Dorian’s eyes blink open.

John glances up at those eyes, and in the instant it takes him to do so, his breath freezes in his chest as he wonders what he’ll find in those eyes. Life – or death?

He looks into Dorian’s eyes. They looked relieved, and kind, and excited, and happy, but John couldn’t really give a damn what emotion is in them, because there is emotion in them. There is feeling rather than cold, grey deadliness.

“We’ve got it!” Rudy shouts excitedly behind them. “GPS signals coming in.” Green lights blink on his screen, one after another after another, like so many sprinkles scattered over a vast map of Los Angeles.

John slumps in relief. He hold Dorian’s glance, shares in his elation for a few seconds, before he remembers his fear and doubt. He’d doubted Dorian. He’d actually feared Dorian would betray him.

But Dorian had chosen him.

…

They got noodles.

It was not even something either of them brought up explicitly. This was just something they _did_ after they’d finished a case. After the paperwork and the pat on the back from Maldonado and the relief in her voice when she’d congratulated them both, they went to get noodles.

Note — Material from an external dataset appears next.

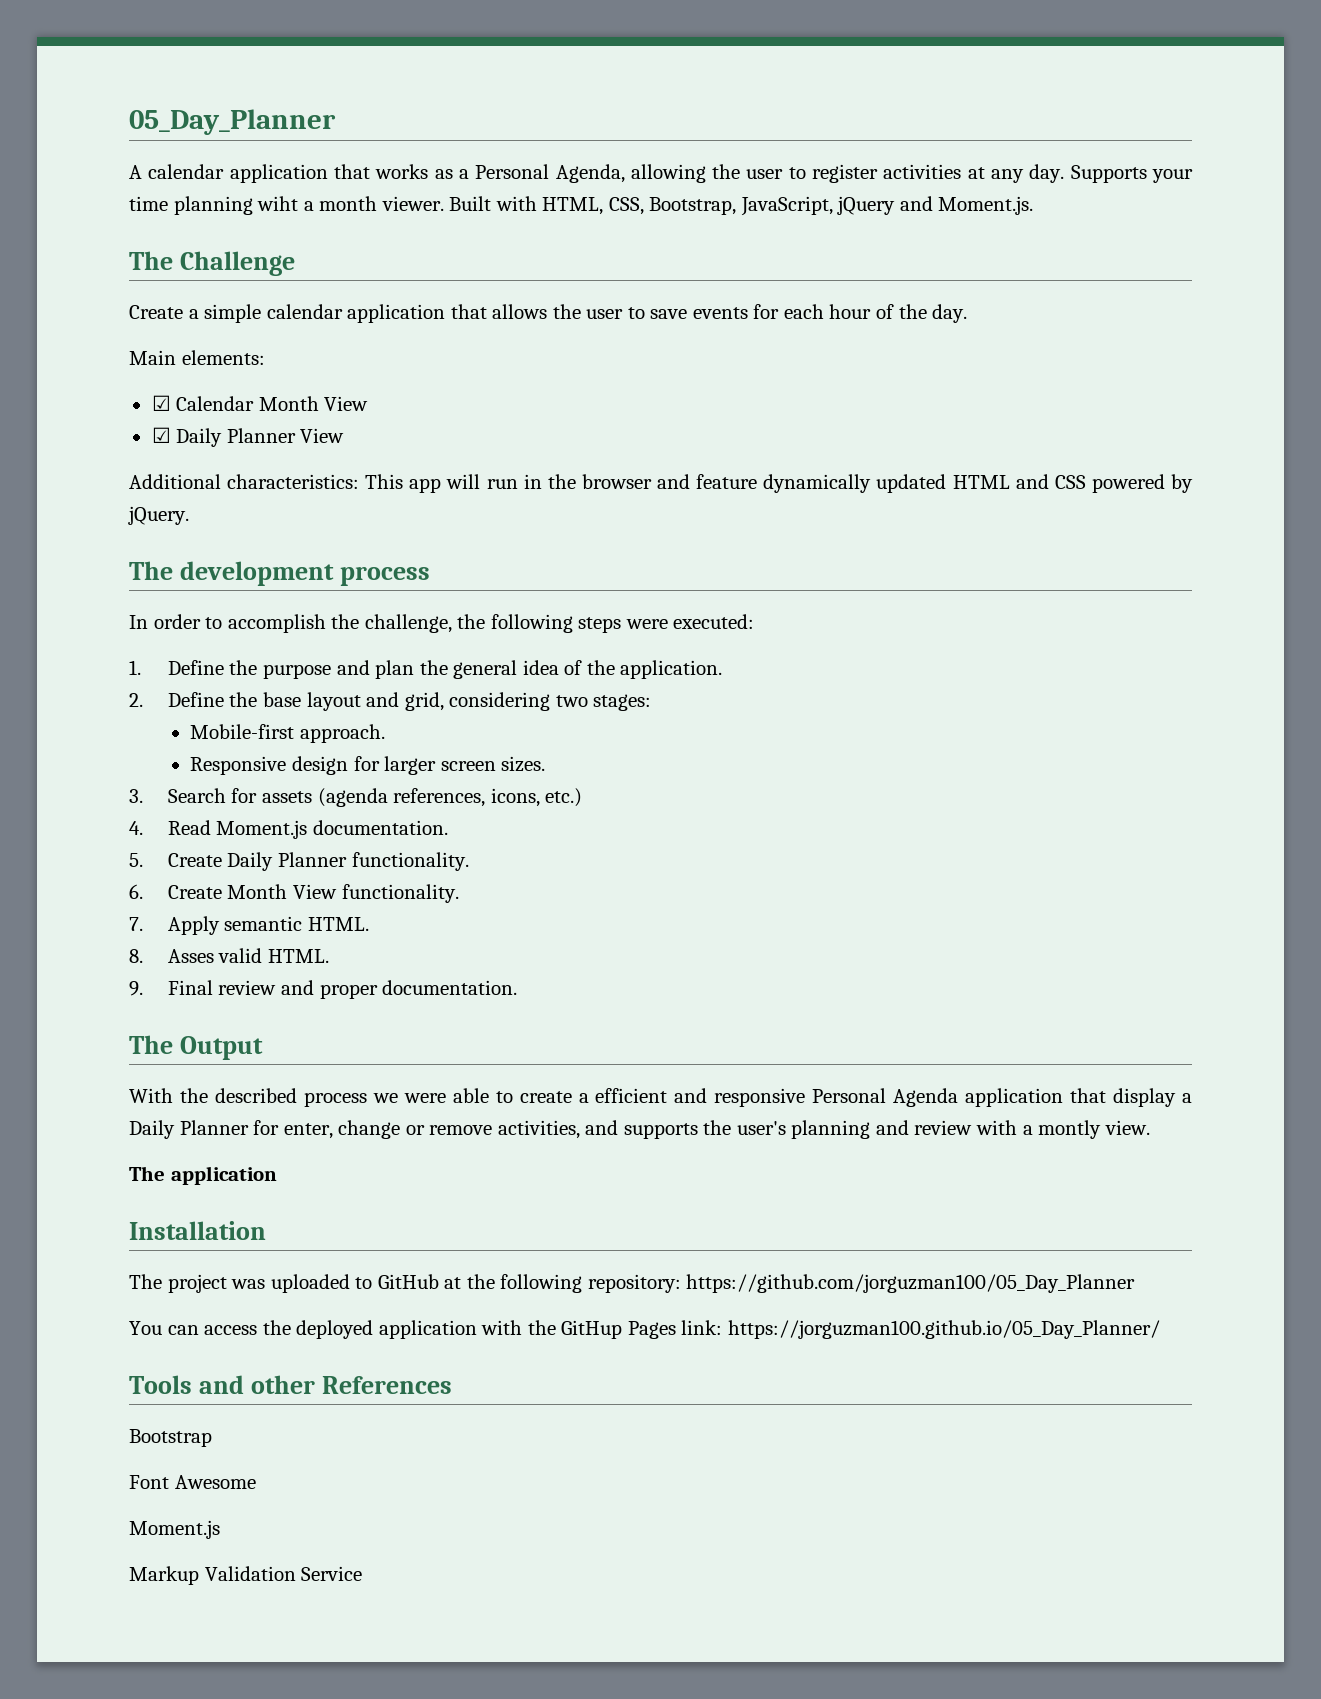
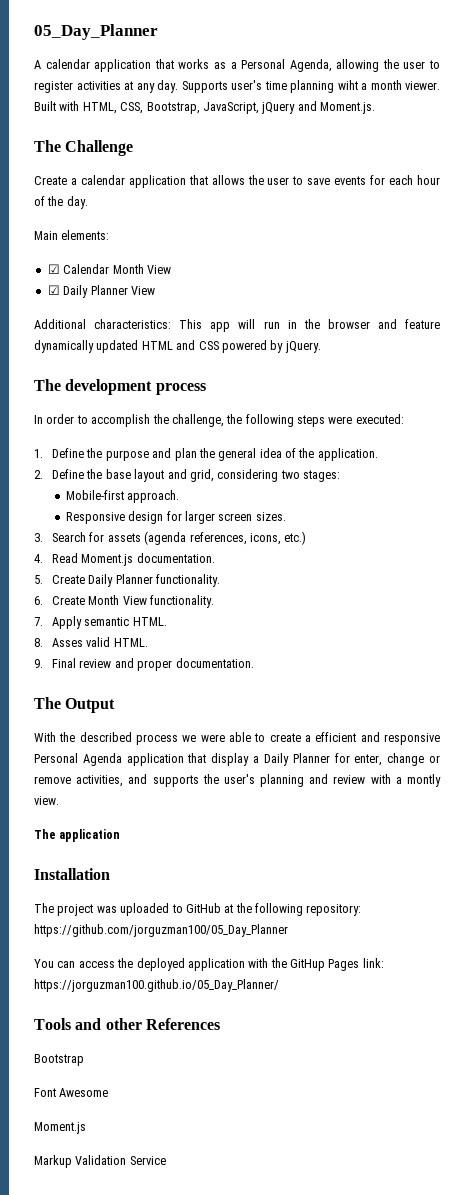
[1151,169,1193,183] your -> [231,80,262,90] user's
[204,304,262,323] simple -> (77, 181) none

John ordered his favorite portion, extra large, with extra chicken; a hearty meal for a hearty mood. He chose their usual table, thankfully free, and Dorian slid began to slide into his chair across from him carefully.

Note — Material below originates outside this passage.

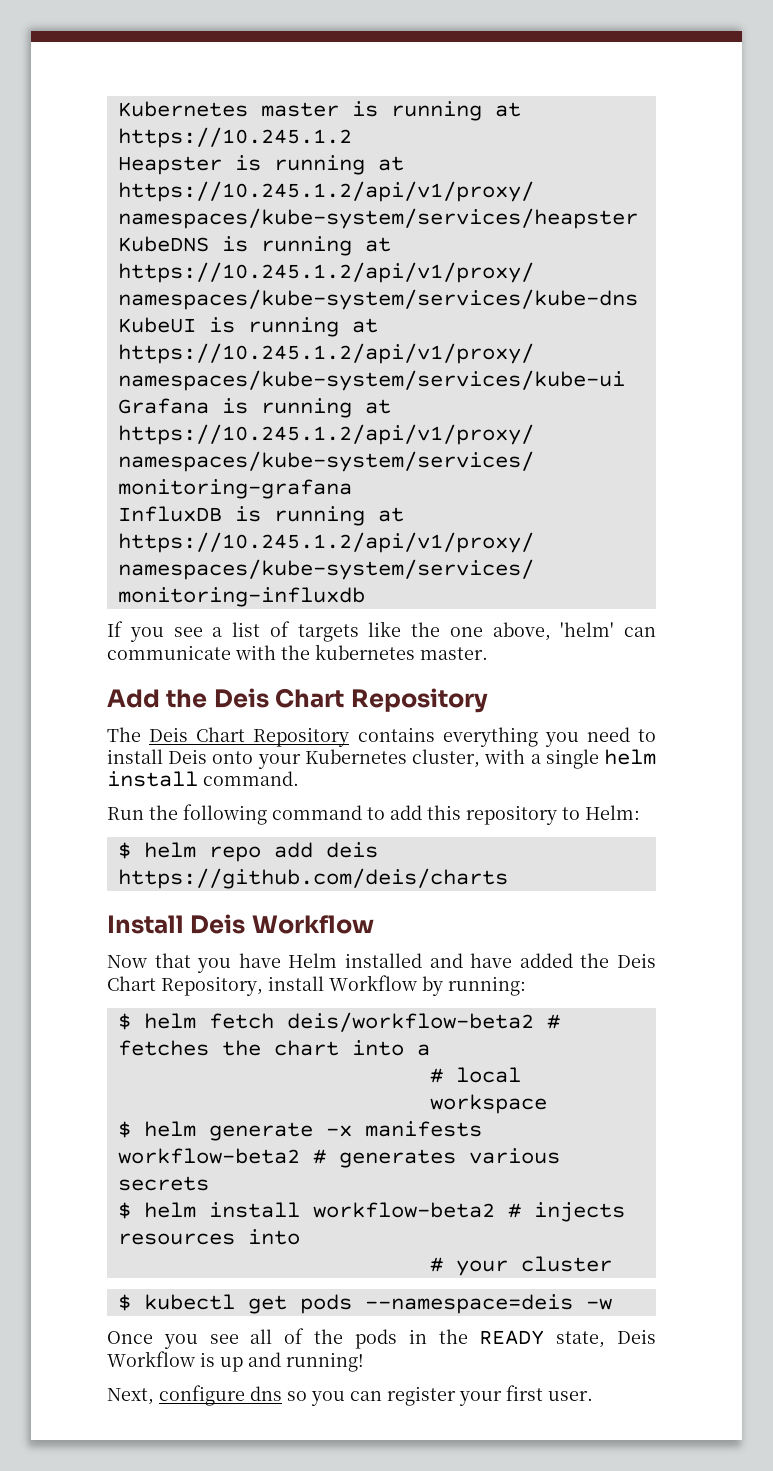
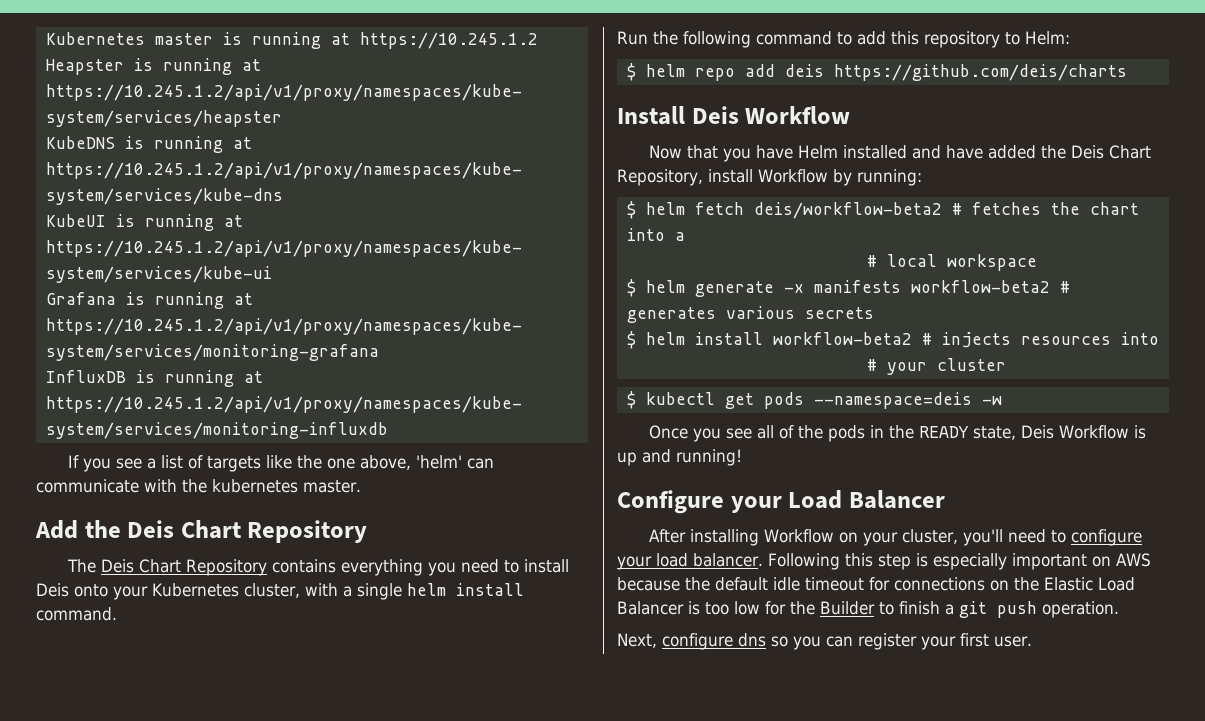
(364, 1362) none -> [617,490,945,514] [648,529,1142,546] [617,553,1151,570] [617,577,1135,591] [617,601,1119,618] // Configure your Load Balancer // After installing Workflow on your cluster, you'll need to configure your load balancer. Following this step is especially important on AWS because the default idle timeout for connections on the Elastic Load Balancer is too low for the Builder to finish a git push operation.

“Hey.” John nodded to the seat beside him. “Join me.”

He broke apart his chopsticks with a practiced movement, gathering up a mountainous helping of noodles and slurping them loudly as Dorian circled the table and sat beside John.

“You eat like a pig,” Dorian muttered, and John shot back something that sounded vaguely like “shut up” in between the noodles.

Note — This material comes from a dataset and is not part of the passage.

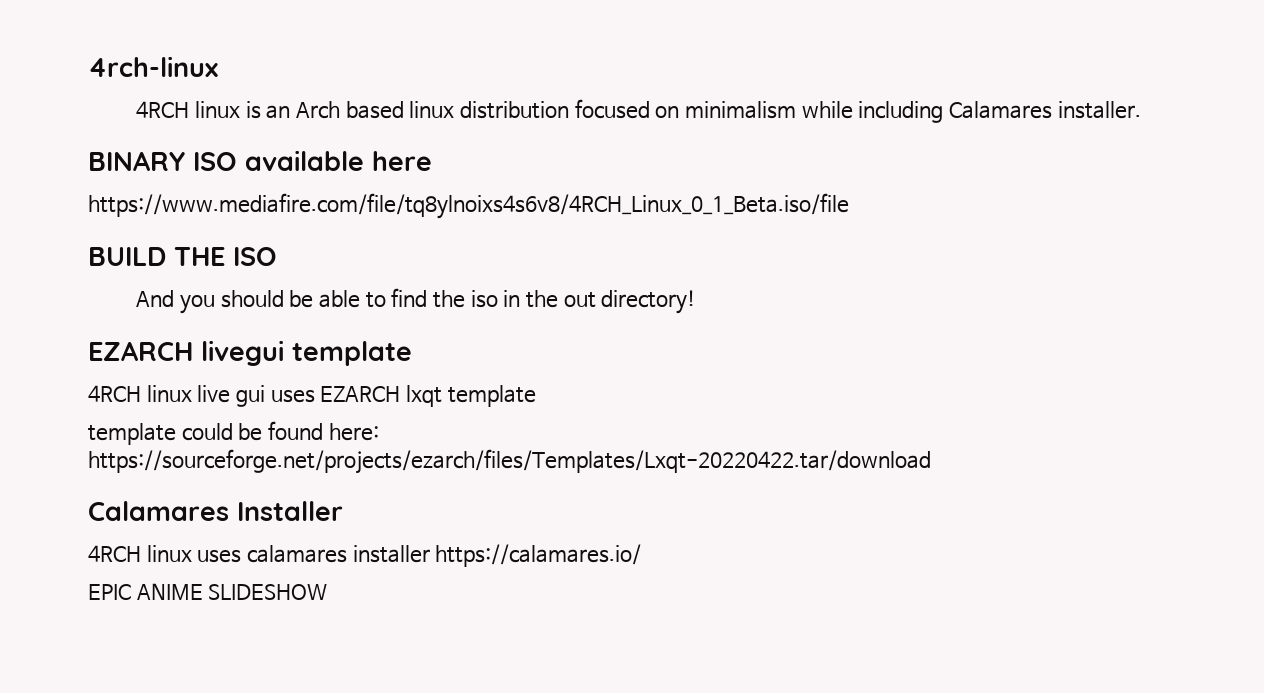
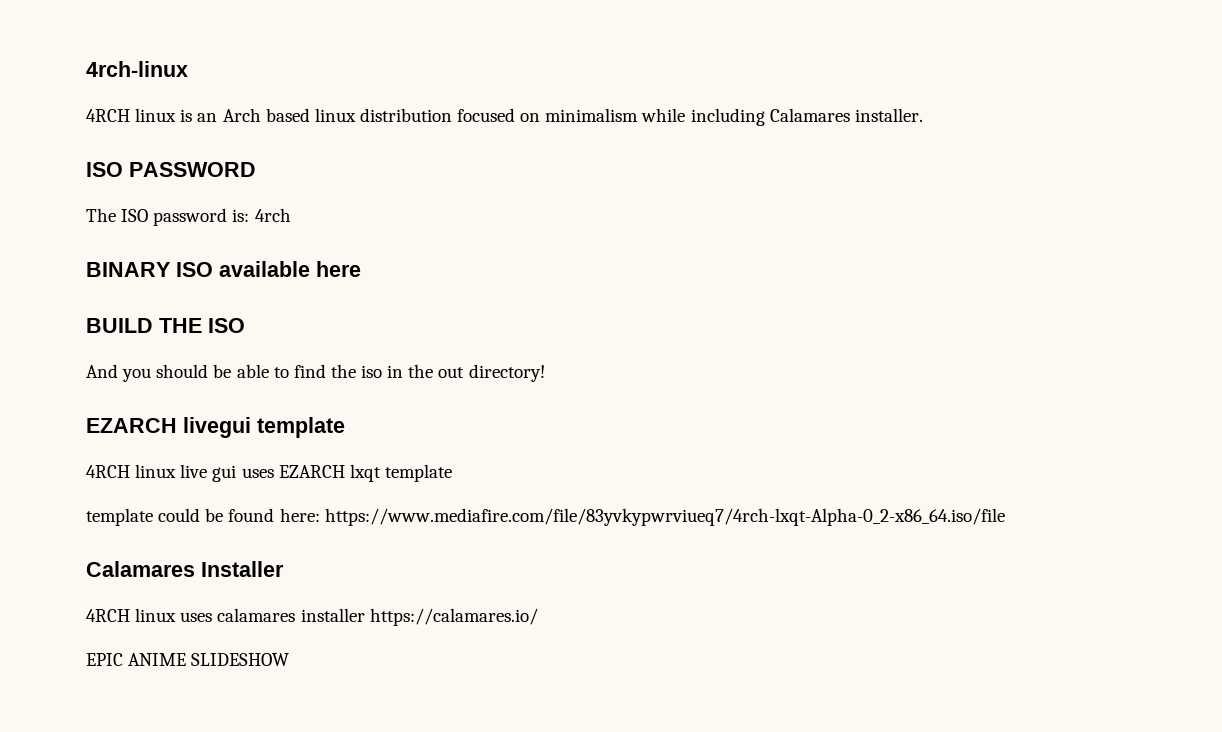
(1141, 110) none -> [86,162,256,177] [86,208,291,226] // ISO PASSWORD // The ISO password is: 4rch
[88,193,849,219] // https://www.mediafire.com/file/tq8ylnoixs4s6v8/4RCH_Linux_0_1_Beta.iso/file -> (361, 269) none
[88,449,931,474] https://sourceforge.net/projects/ezarch/files/Templates/Lxqt-20220422.tar/download -> [324,508,1005,526] https://www.mediafire.com/file/83yvkypwrviueq7/4rch-lxqt-Alpha-0_2-x86_64.iso/file

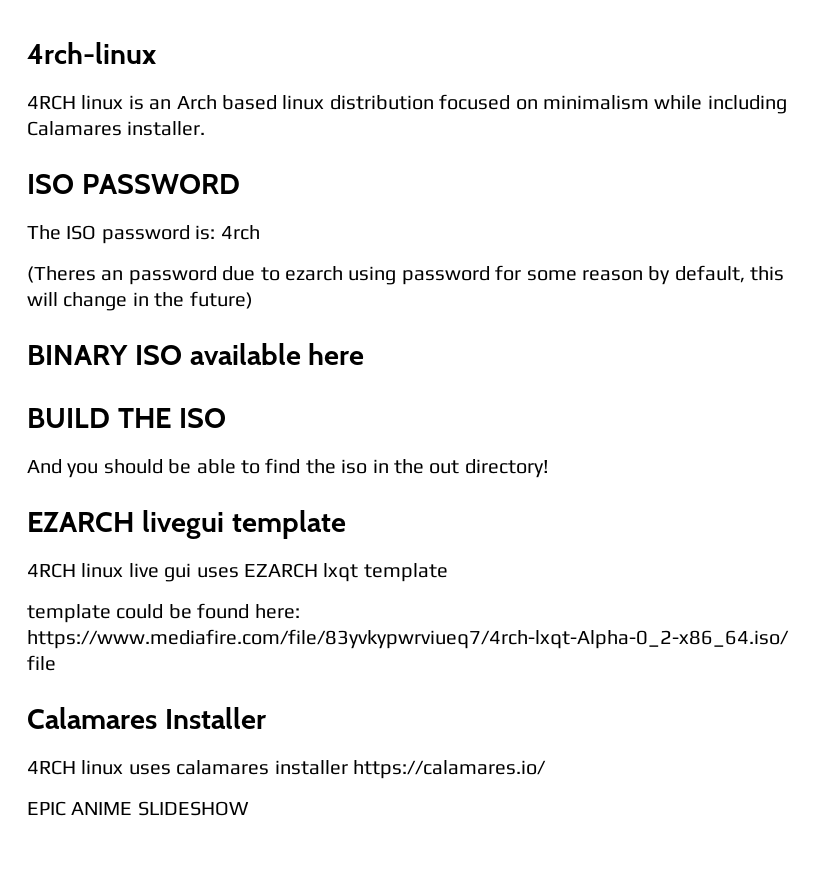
(291, 215) none -> [27,265,785,285] [27,291,253,311] // (Theres an password due to ezarch using password for some reason by default, this will change in the future)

After a second’s pause, they both snorted in amusement, reveling in the simplicity of this moment between them.

“You know,” John admitted, heavily. “For a second there, I was scared. I thought you’d decide to – to take their side. Against me.”  He stared into his noodles, refusing to meet Dorian’s gaze as his cheeks colored with shame.

Dorian fixed his eyes on John.

“It’s just – they had a point, you know?” John confessed. “Everyone’s spent the past few weeks treating you like so much furniture. They had a right to the things they demanded, Dorian. And so do you. You have a right to be treated as a person.”

Dorian shook his head.

“No,” he said simply. “I share their desire to be treated as human, but – if they want to be treated like human beings, they have to act like them.  They have to have some semblance of humanity. Instead, they killed blindly, based on prejudice. Being like them, I would have lost all the humanity I have.”

He paused.

“I lied to them, John, when I said we had nothing but a contract.”

He took a deep breath – one he likely didn’t need, but the gesture was patently human and surprisingly fitting.

“You are my humanity, John,” he said simply. “I love you.”

“I- “ John stuttered. His chopsticks had long ago frozen in midair, intent as he was on Dorian’s words; somehow, he became aware of the mound of noodles held aloft between the two of them. It was stupid, ridiculously stupid, but it was what he noticed in that moment. That and the incredibly loud silence ringing around them that followed Dorian’s words.

And Dorian simply continued to smile endearingly at him, as if every single one of John’s horrendously stupid reactions was just so adorably _John_ that he didn’t even mind that John didn’t have words to answer him.

“I – “ John began. He tried, really, he did, but his words got stuck somewhere between his brain and his mouth.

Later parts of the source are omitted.